I wonder if it is now a good time to apply the same logic to various online services — to be extremely critical of them, to discover whether or not they actually add any value to my life. In short, could I live without…

 

1. A Google Account

As a search engine, Google is almost essential to life on the internet today.  Like a lot of you, I have signed up to many Google services over the years, each one simply on the merit that it was better than the competition (if there even was competition).  I go through phases of being alarmed at the amount of data Google collates about us all — their “do no evil” policy is wearing thin in the eyes of their customers.  But could I manage without mail, calendars and contacts synchronised between my phone and the web?  Without the near-endless entertainment of Google Reader?  Without the Android Market?

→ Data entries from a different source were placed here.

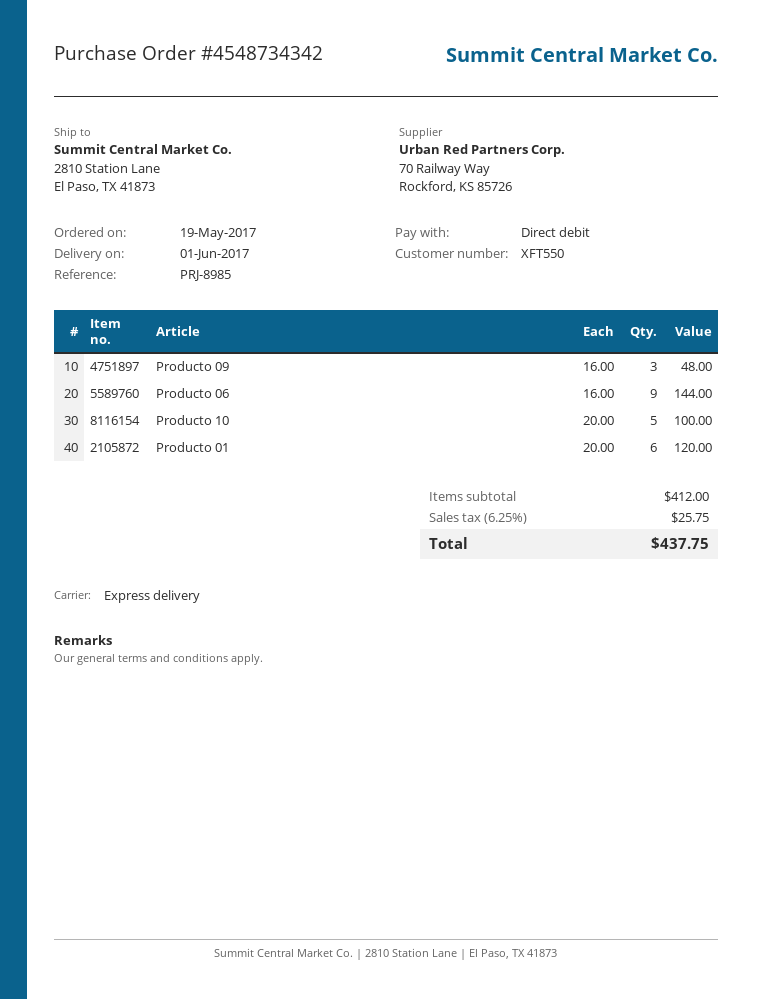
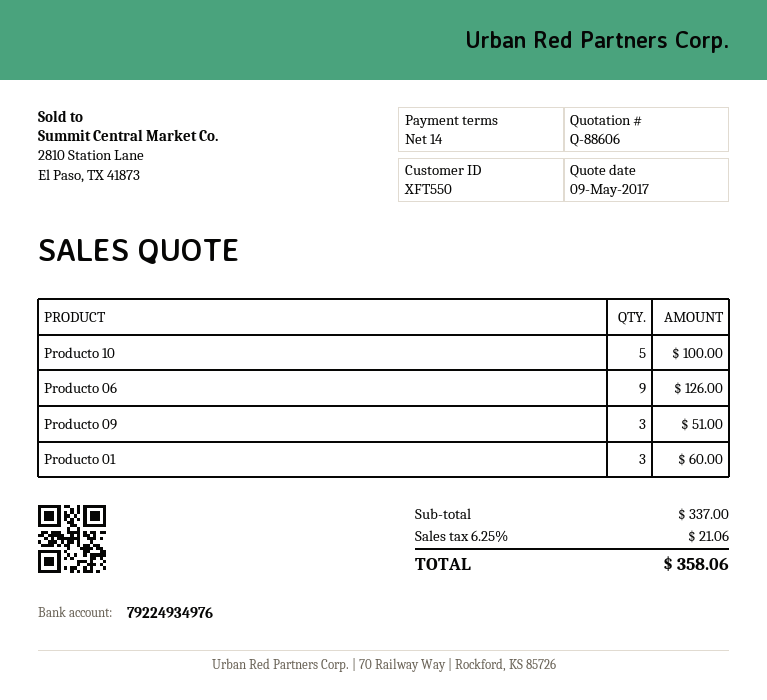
Producto 09: 3 for 48.00 -> 3 for 51.00
Producto 06: 9 for 144.00 -> 9 for 126.00
Producto 01: 6 for 120.00 -> 3 for 60.00
subtotal: 412.00 -> 337.00
tax: 6.25% = 25.75 -> 6.25% = 21.06
total: 437.75 -> 358.06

Although I resent Google’s dominion over my online existence, its offerings are just better than others’.  And having an Android phone seals the deal.

Verdict: No.

 

2. GMail

If I can’t live without a Google account, maybe I should just dump the GMail part of it?  I’ve actually done this once before; moved my e-mail wholesale to my own server.  But I went back — it’s a nice feeling to be in charge, to have your own mail server, but everything was so much harder.  ”Archiving” and “tagging” become a multi-click ‘move’ operation, IMAP has a host of strange issues, and no webmail client is a patch on Google’s.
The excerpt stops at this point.